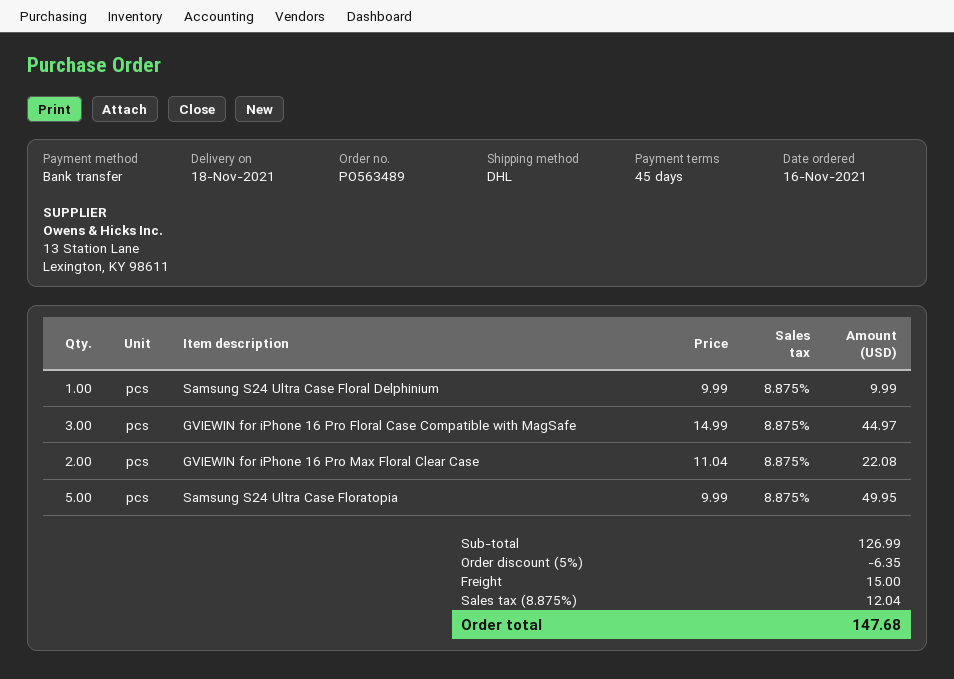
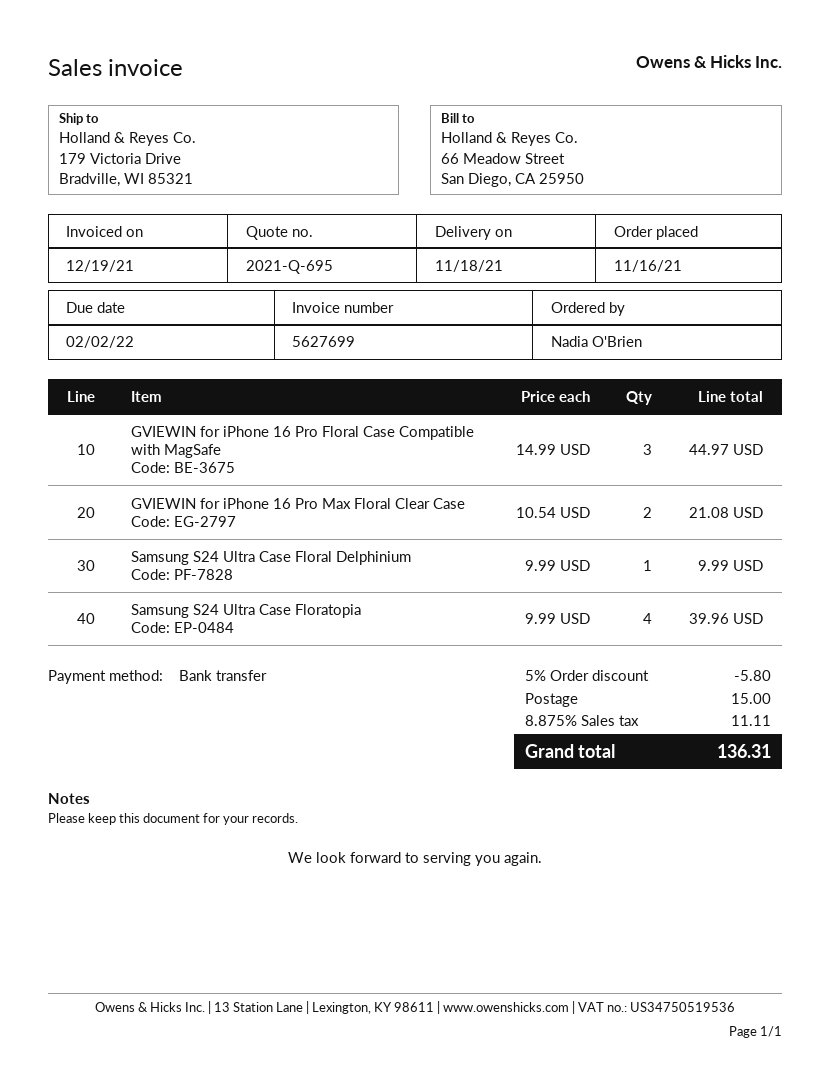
GVIEWIN for iPhone 16 Pro Max Floral Clear Case: 2 x 11.04 = 22.08 -> 2 x 10.54 = 21.08
Samsung S24 Ultra Case Floratopia: 5 x 9.99 = 49.95 -> 4 x 9.99 = 39.96
discount: 5% = 6.35 -> 5% = 5.80
tax: 8.875% = 12.04 -> 8.875% = 11.11
total: 147.68 -> 136.31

_ _ _ _

→ ABOUT THIS EXERCISE
Set each line down exactly, starting with the one that contains "Samsung S24 Ultra" and ending with the last line of the listing; add nothing else.

→ ANSWER SPACE
Samsung S24 Ultra Case Floratopia: 5 x 9.99 = 49.95 -> 4 x 9.99 = 39.96
discount: 5% = 6.35 -> 5% = 5.80
tax: 8.875% = 12.04 -> 8.875% = 11.11
total: 147.68 -> 136.31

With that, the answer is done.